What is expected
Copy out the line that contains "Finlay Kilt Hose" and the lines after it through the final one in the entries below, exactly, with no other lines.

The data

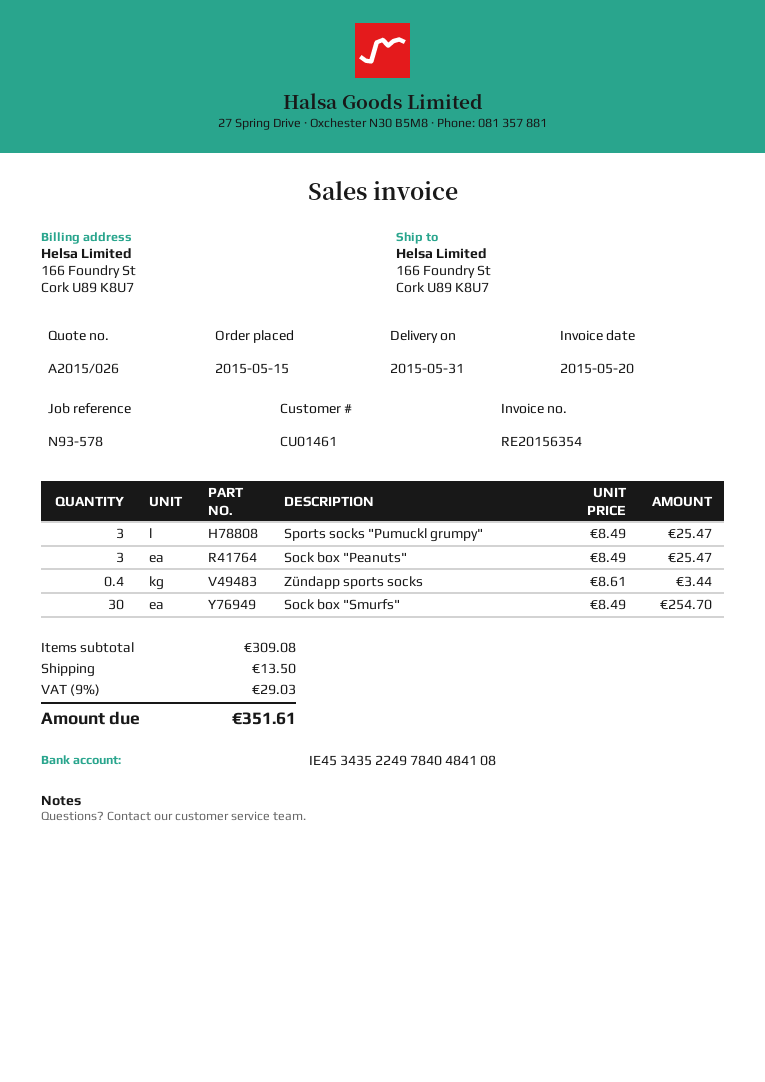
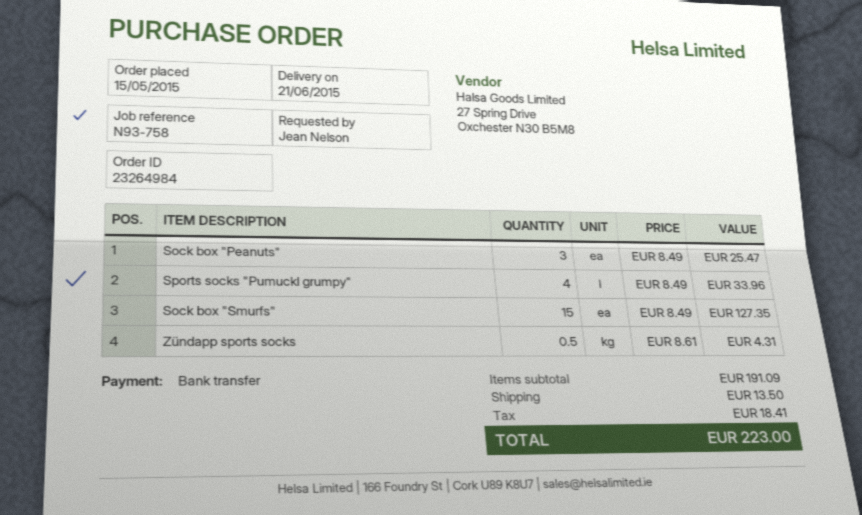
delivery date: 2015-05-31 -> 2015-06-21
reference: N93-578 -> N93-758
Sports socks "Pumuckl grumpy": 3 x 8.49 = 25.47 -> 4 x 8.49 = 33.96
Zündapp sports socks: 0.4 x 8.61 = 3.44 -> 0.5 x 8.61 = 4.31
Sock box "Smurfs": 30 x 8.49 = 254.70 -> 15 x 8.49 = 127.35
subtotal: 309.08 -> 191.09
tax: 29.03 -> 18.41
total: 351.61 -> 223.00

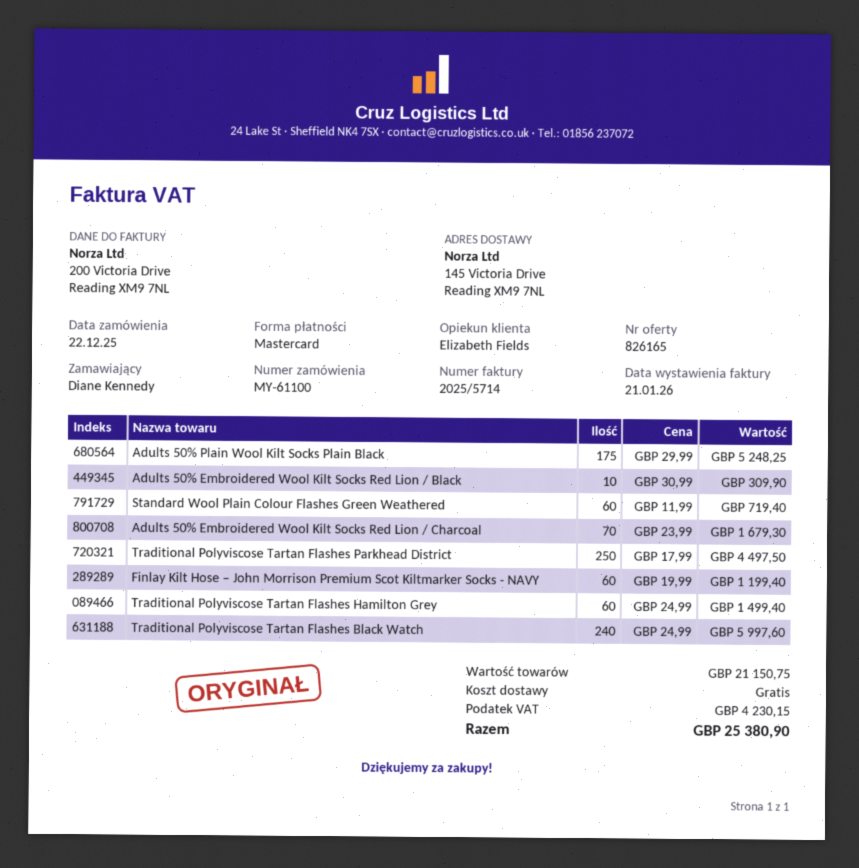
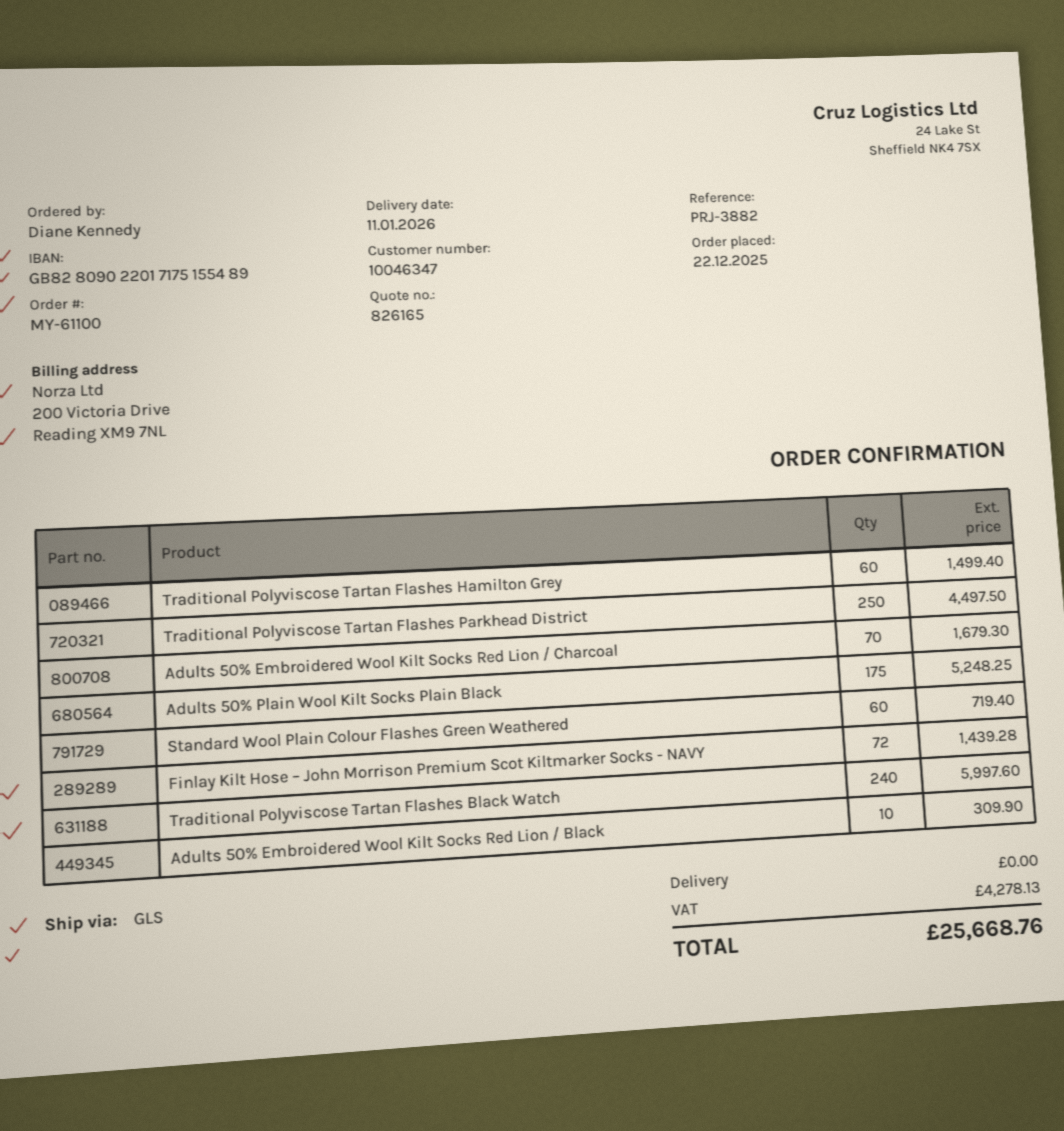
Finlay Kilt Hose – John Morrison Premium Scot Kiltmarker Socks - NAVY: 60 for 1199.40 -> 72 for 1439.28
tax: 4230.15 -> 4278.13
total: 25380.90 -> 25668.76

Task response
Finlay Kilt Hose – John Morrison Premium Scot Kiltmarker Socks - NAVY: 60 for 1199.40 -> 72 for 1439.28
tax: 4230.15 -> 4278.13
total: 25380.90 -> 25668.76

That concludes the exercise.